Why subqueried function does not insert new rows? - postgresql

I need a function to insert rows because one column's (seriano) default value should be the same as PK id.
I have defined table:
CREATE SEQUENCE some_table_id_seq
INCREMENT 1
START 1
MINVALUE 1
MAXVALUE 9223372036854775807
CACHE 1;
CREATE TABLE some_table
(
id bigint NOT NULL DEFAULT nextval('some_table_id_seq'::regclass),
itemid integer NOT NULL,
serialno bigint,
CONSTRAINT stockitem_pkey PRIMARY KEY (id),
CONSTRAINT stockitem_serialno_key UNIQUE (serialno)
);
and function to insert count of rows:
CREATE OR REPLACE FUNCTION insert_item(itemid int, count int DEFAULT 1) RETURNS SETOF bigint AS
$func$
DECLARE
ids bigint[] DEFAULT '{}';
id bigint;
BEGIN
FOR counter IN 1..count LOOP
id := NEXTVAL( 'some_table_id_seq' );
INSERT INTO some_table (id, itemid, serialno) VALUES (id, itemid, id);
ids := array_append(ids, id);
END LOOP;
RETURN QUERY SELECT unnest(ids);
END
$func$
LANGUAGE plpgsql;
And inserting with it works fine:
$ select insert_item(123, 10);
insert_item
-------------
1
2
3
4
5
6
7
8
9
10
(10 rows)
$ select * from some_table;
id | itemid | serialno
----+--------+----------
1 | 123 | 1
2 | 123 | 2
3 | 123 | 3
4 | 123 | 4
5 | 123 | 5
6 | 123 | 6
7 | 123 | 7
8 | 123 | 8
9 | 123 | 9
10 | 123 | 10
(10 rows)
But if I want to use function insert_item as subquery, it seems not to work anymore:
$ select id, itemid from some_table where id in (select insert_item(123, 10));
id | itemid
----+--------
(0 rows)
I created dumb function insert_dumb to test in a subquery:
CREATE OR REPLACE FUNCTION insert_dumb(itemid int, count int DEFAULT 1) RETURNS SETOF bigint AS
$func$
DECLARE
ids bigint[] DEFAULT '{}';
BEGIN
FOR counter IN 1..count LOOP
ids := array_append(ids, counter::bigint);
END LOOP;
RETURN QUERY SELECT unnest(ids);
END
$func$
LANGUAGE plpgsql;
and this works in a subquery as expected:
$ select id, itemid from some_table where id in (select insert_dumb(123, 10));
id | itemid
----+--------
1 | 123
2 | 123
3 | 123
4 | 123
5 | 123
6 | 123
7 | 123
8 | 123
9 | 123
10 | 123
(10 rows)
Why does insert_item function not insert new rows when called as subquery?

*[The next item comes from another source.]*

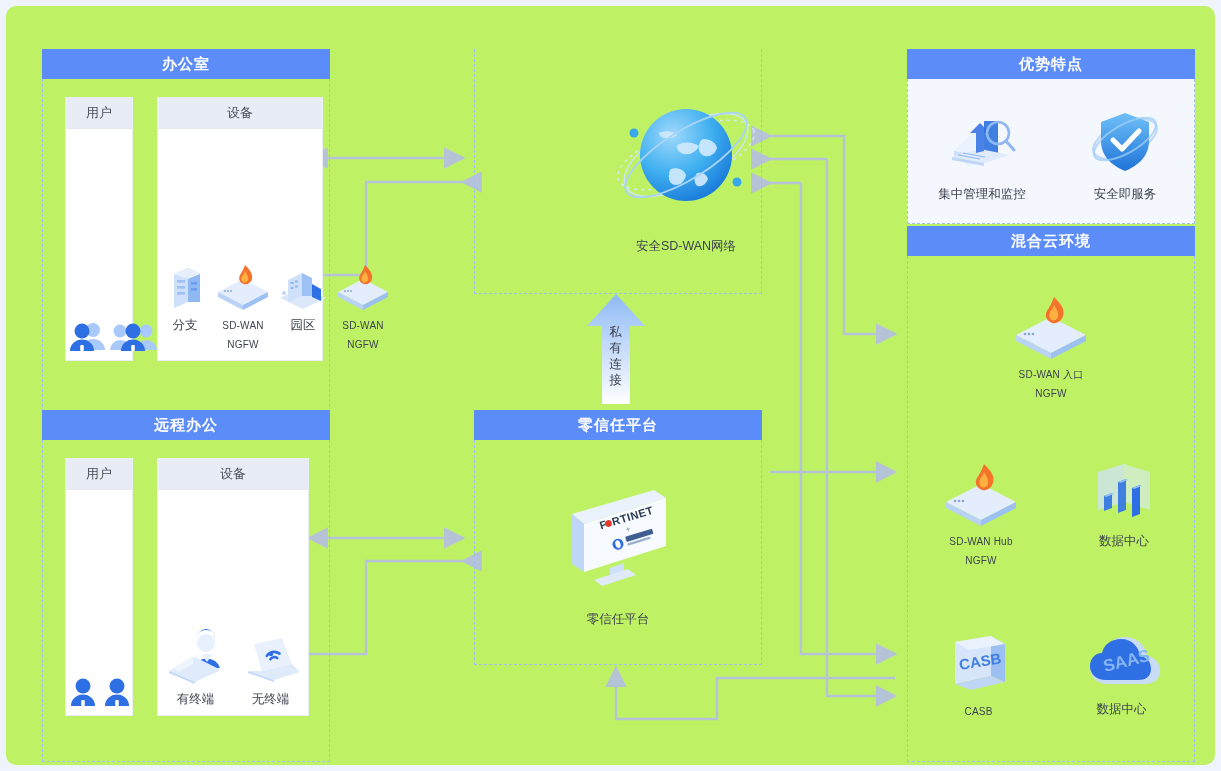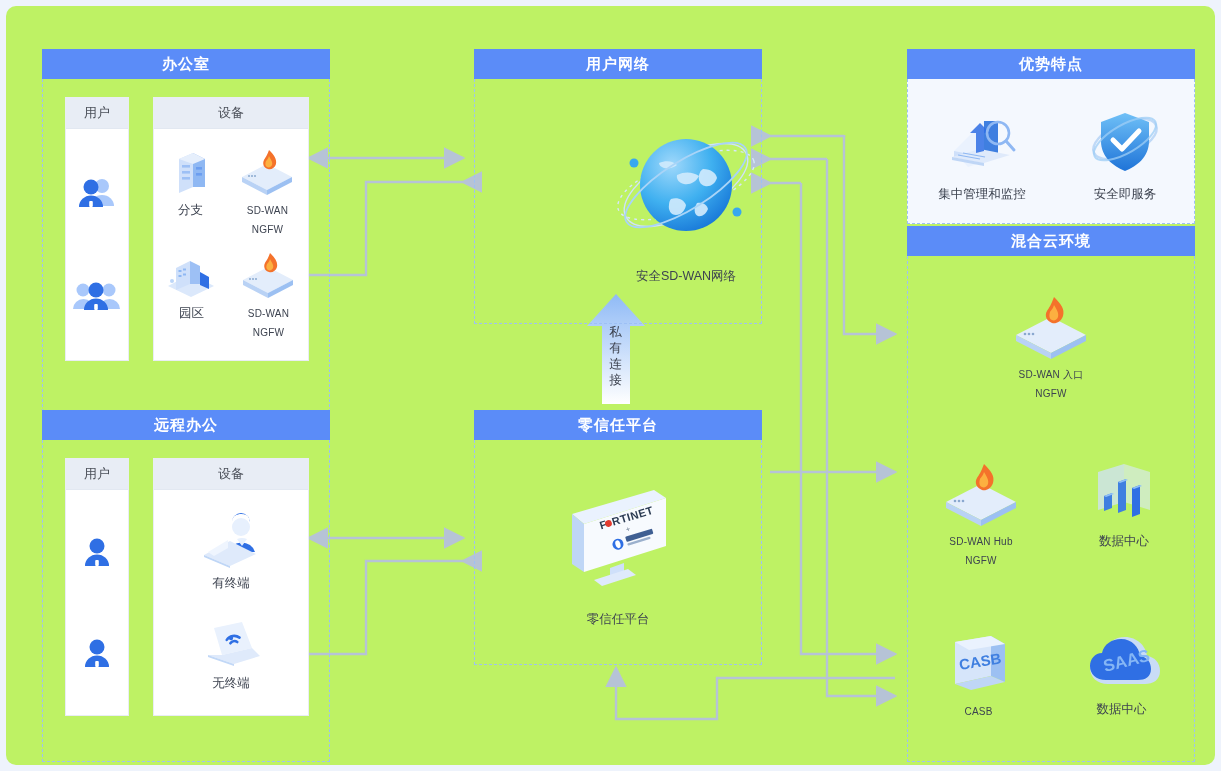"用户网络" div.panel-head { html: <div>用户网络</div> -> none }
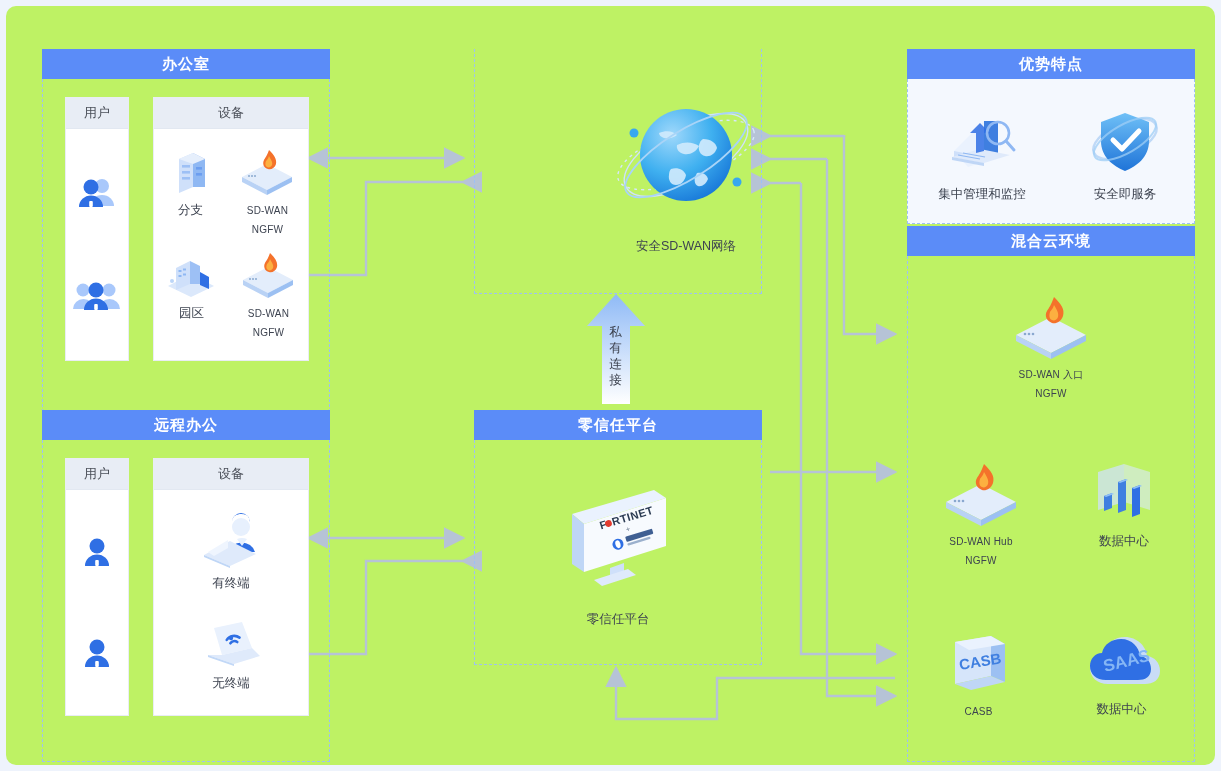"分支" .subcol-body { align-items: center -> flex-end; flex-direction: column -> none; padding: 12px 0 -> 6px 0 }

I tried to add raise notice to the loop and it runs as expected shouting new id every time (and increasing the sequence), but no new rows are appended to the table.
I made all the setup available as fiddle
I am using Postgres 11 on Ubuntu.
EDIT
Of course, I let out my real reason, and it pays off...
I need the insert_item function returning ids, so I could use it in update-statement, like:
update some_table set some_text = 'x' where id in (select insert_item(123, 10);)
And addition to the why-question: it is understandable I can get no ids in return (because they share the same snapshot), but the function runs all the needed INSERTs without affecting the table. Shouldn't those rows be available in the next query?

The problem is that the subquery and the surrounding query share the same snapshot, that is, they see the same state of the database. Hence the outer query cannot see the rows inserted by the inner query.
See the documentation (which explains that in the context of WITH, although it also applies here):
The sub-statements in WITH are executed concurrently with each other and with the main query. Therefore, when using data-modifying statements in WITH, the order in which the specified updates actually happen is unpredictable. All the statements are executed with the same snapshot (see Chapter 13), so they cannot “see” one another's effects on the target tables.
In addition, there is a second problem with your approach: if you run EXPLAIN (ANALYZE) on your statement, you will find that the subquery is not executed at all! Since the table is empty, there is no id, and running the subquery is not necessary to calculate the (empty) result.
You will have to run that in two different statements. Or, better, do it in a different fashion: updating a row that you just inserted is unnecessarily wasteful.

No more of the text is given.